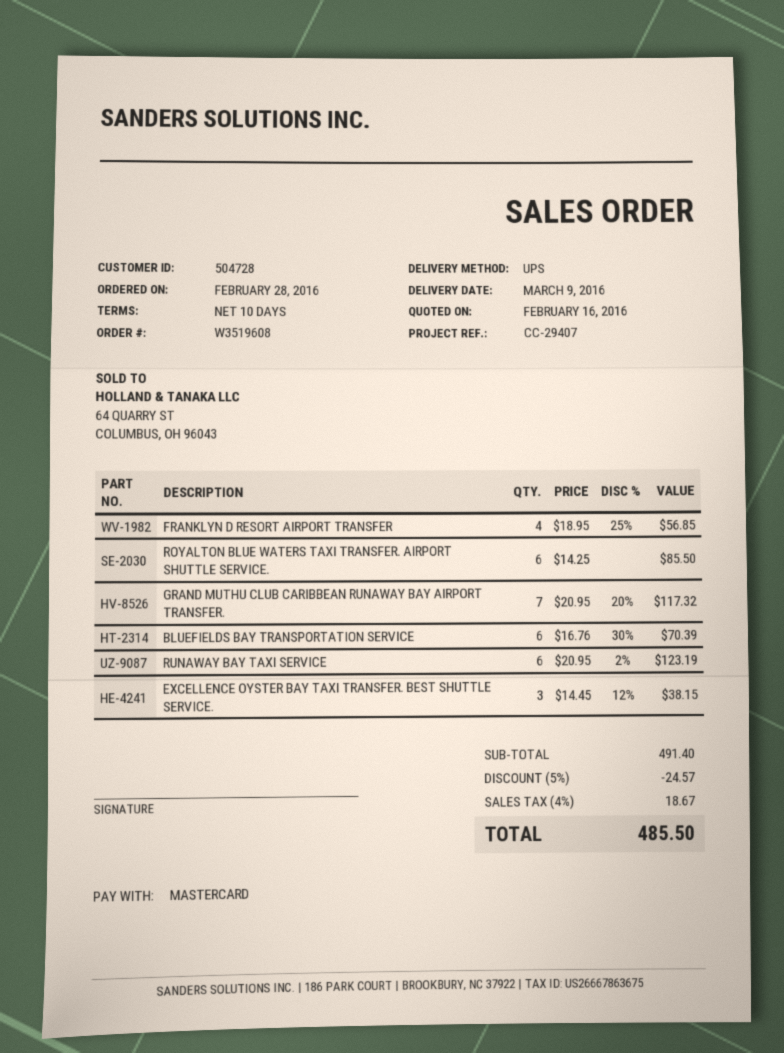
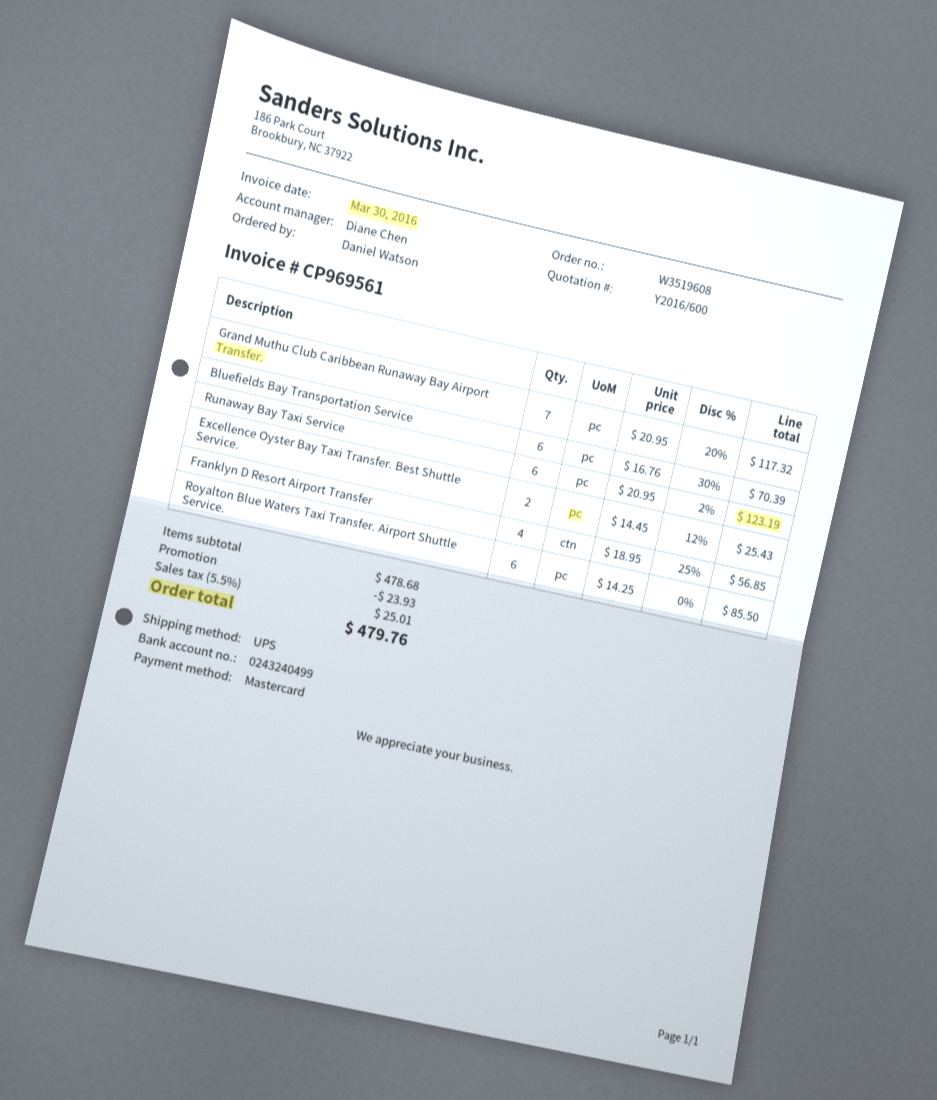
EXCELLENCE OYSTER BAY TAXI TRANSFER. BEST SHUTTLE SERVICE.: 3 x 14.45 - 12% = 38.15 -> 2 x 14.45 - 12% = 25.43
subtotal: 491.40 -> 478.68
discount: 24.57 -> 23.93
tax: 4% = 18.67 -> 5.5% = 25.01
total: 485.50 -> 479.76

⁂

Each line, beginning at the one that contains "discount: 24.57 -> 23.93" and continuing through the end of the records, must be written out exactly, first and last included.

discount: 24.57 -> 23.93
tax: 4% = 18.67 -> 5.5% = 25.01
total: 485.50 -> 479.76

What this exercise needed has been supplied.